Legal plan for AI lying
Experts say new laws should be created to stop AI from spreading misinformation and biased information.
Oxford University researchers have proposed a legal requirement for the providers of large language models (LLMs) like ChatGPT to minimise ‘careless speech’ and avoid centralised, private control of the truth.
The researchers' proposal aims to fill legal gaps where truth-related obligations do not apply, which is often the case with chatbots and other technologies.
They say LLM providers should be legally obligated to ensure their models generate accurate and reliable information.
This involves mitigating the risks of producing responses that contain factual inaccuracies, misleading references, or biased information. The goal is to prevent the cumulative degradation and homogenisation of knowledge over time, which can pose long-term risks to science, education, and societal truth in democratic societies.
The proposed legal framework also calls for LLM providers to be transparent about their model development processes, including data sources, training methods, and the algorithms used.
This transparency is considered crucial for public trust and for allowing independent verification of the information generated by these models.
By being open about how AI models are built and operate, LLM providers can help users better understand the limitations and potential biases of AI-generated content.
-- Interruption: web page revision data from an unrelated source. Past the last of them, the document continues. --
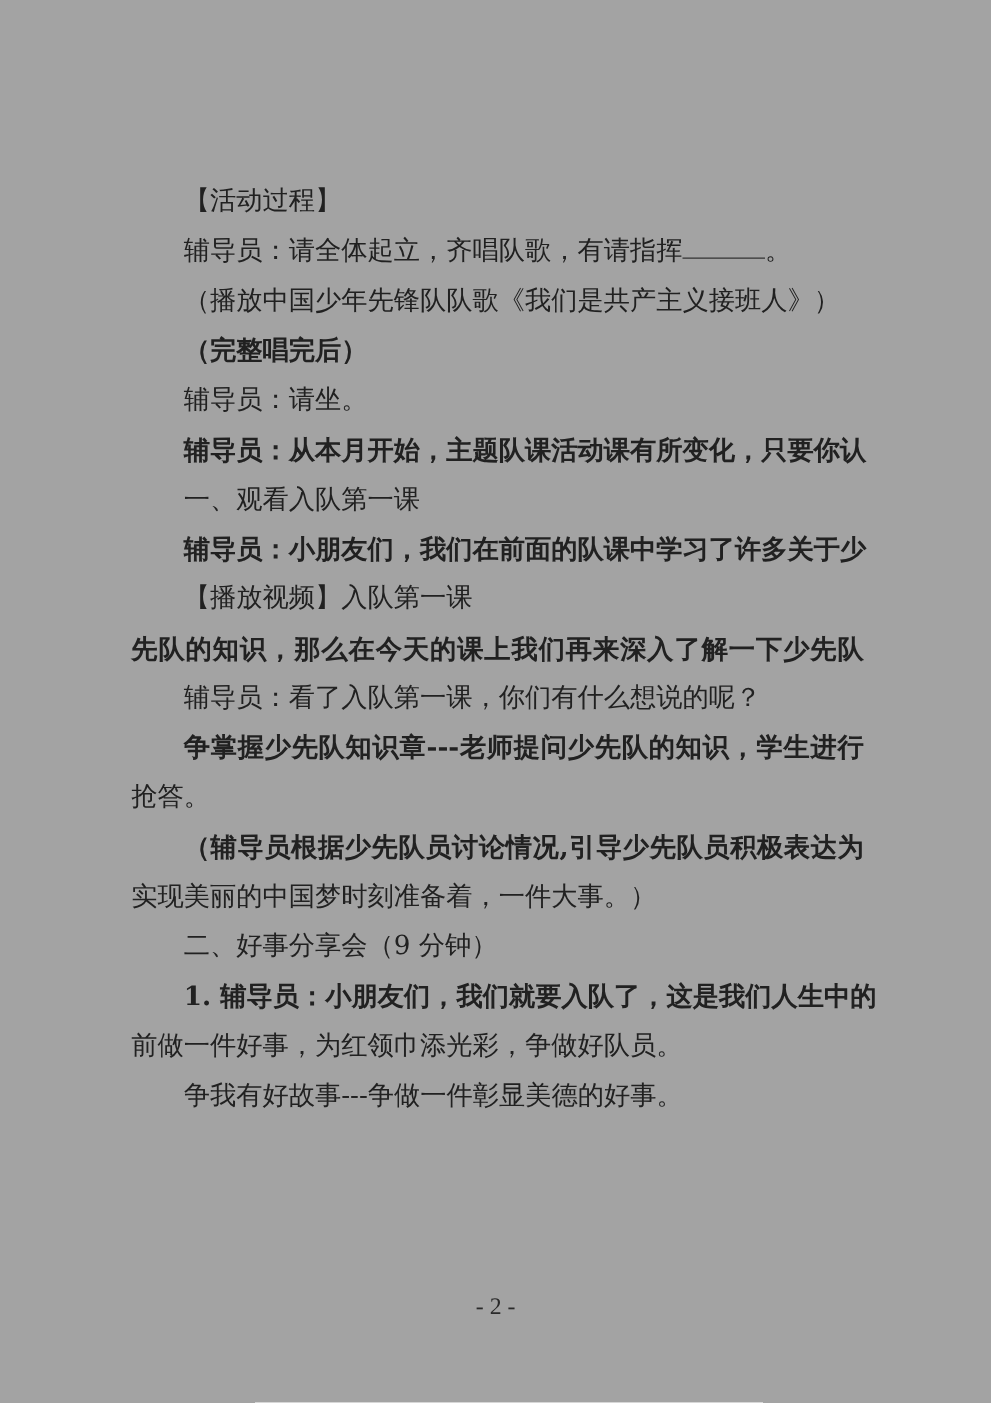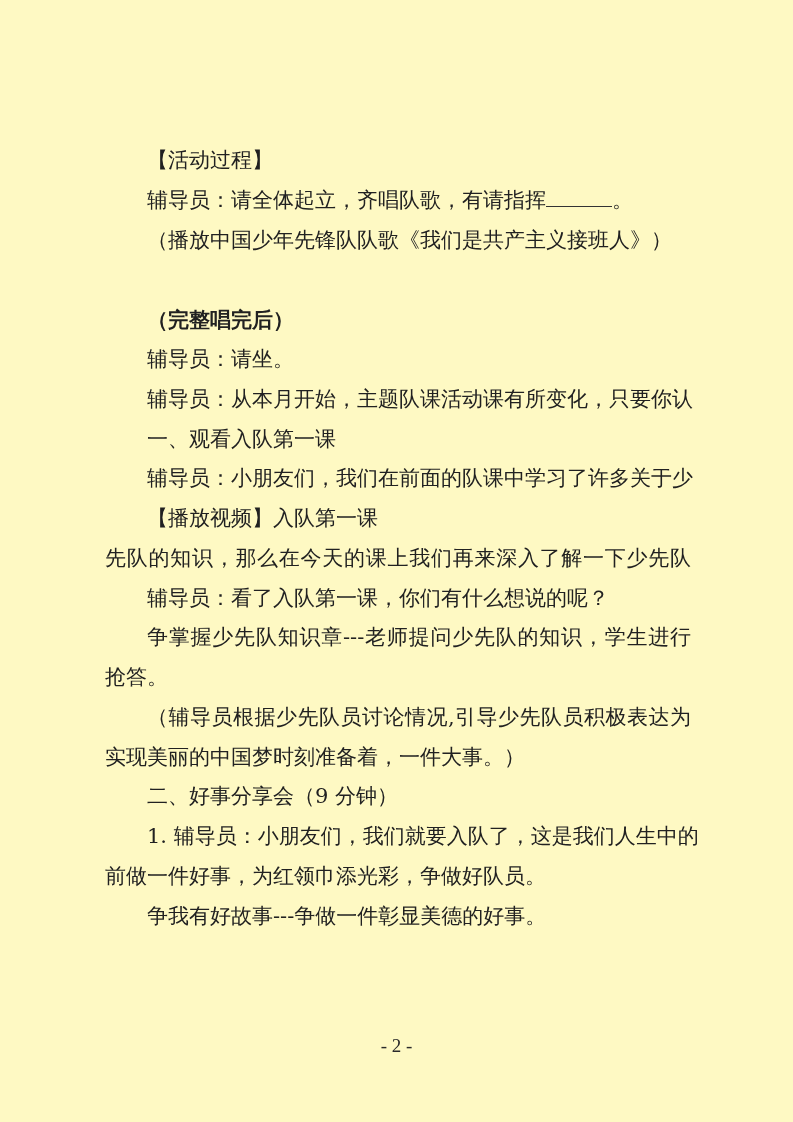"【活动过程】" .page { background: #fef9c3 -> #a3a3a3 }
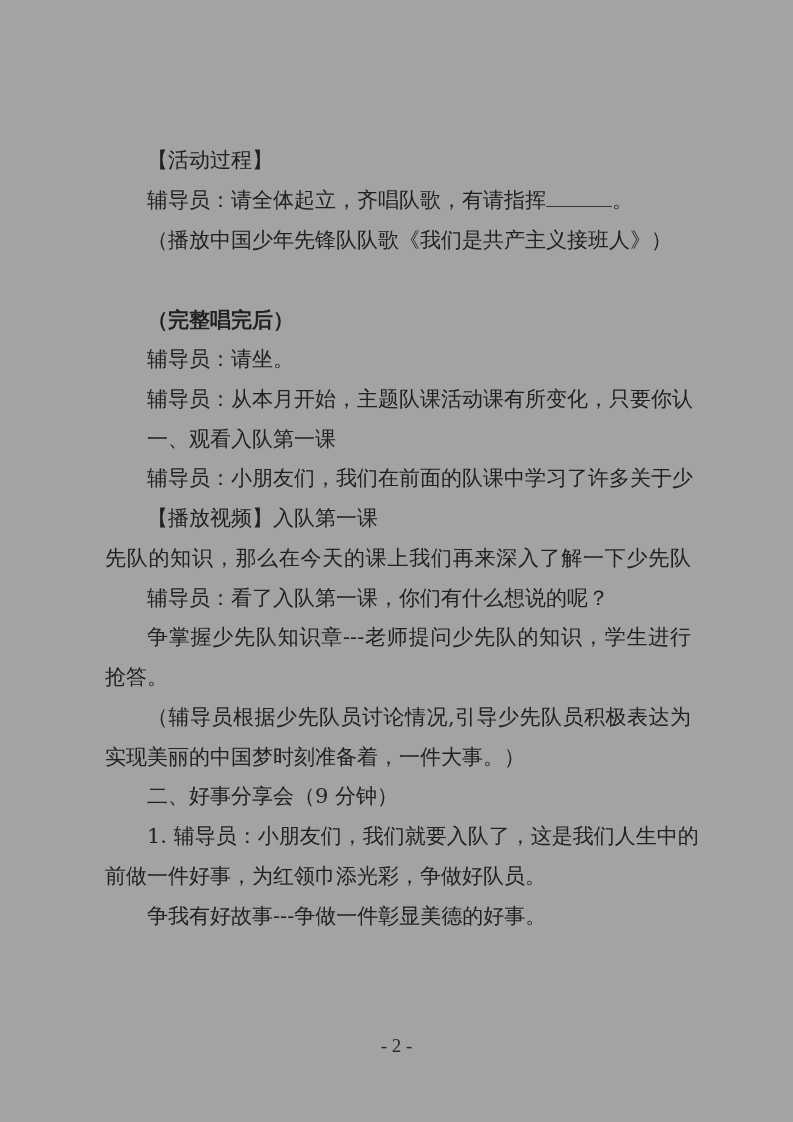"（完整唱完后）" .line.bold { margin-top: 40px -> none }
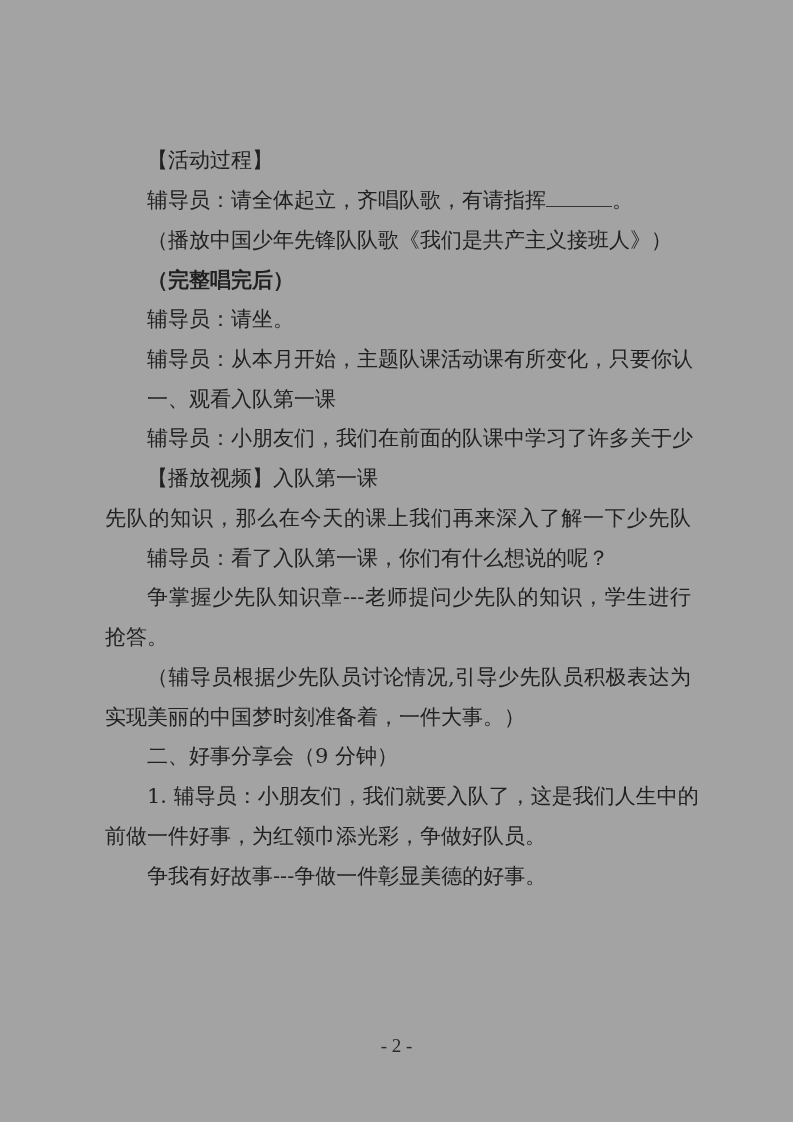"辅导员：从本月开始，主题队课活动课有所变化，只要你认" .line.just { font-weight: none -> bold }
To avoid centralised, private control of the truth, the proposal calls for public involvement in the oversight and governance of LLMs.
This could include public consultations, stakeholder engagement, and collaborative efforts with academia, civil society, and other relevant parties.
Public involvement ensures that diverse perspectives are considered in the development and deployment of AI technologies, leading to more balanced and representative outputs.
Currently, key international legal frameworks related to truth-telling obligations are limited and often sector-specific.
The researchers identified that existing EU human rights law, the Artificial Intelligence Act, the Digital Services Act, and the Product Liability Directive do not comprehensively cover the unique risks posed by LLMs.
The proposed legal requirement aims to bridge these gaps by establishing a general duty for LLM providers to align their models with truth through democratic processes and public oversight.
These legal obligations would hold LLM providers accountable for the accuracy and reliability of their models' outputs.
While regulation can be seen as a constraint, it can also drive innovation by setting clear standards for AI development.
The experts say transparent and publicly involved AI governance can lead to the creation of more robust and reliable AI systems that serve the public good.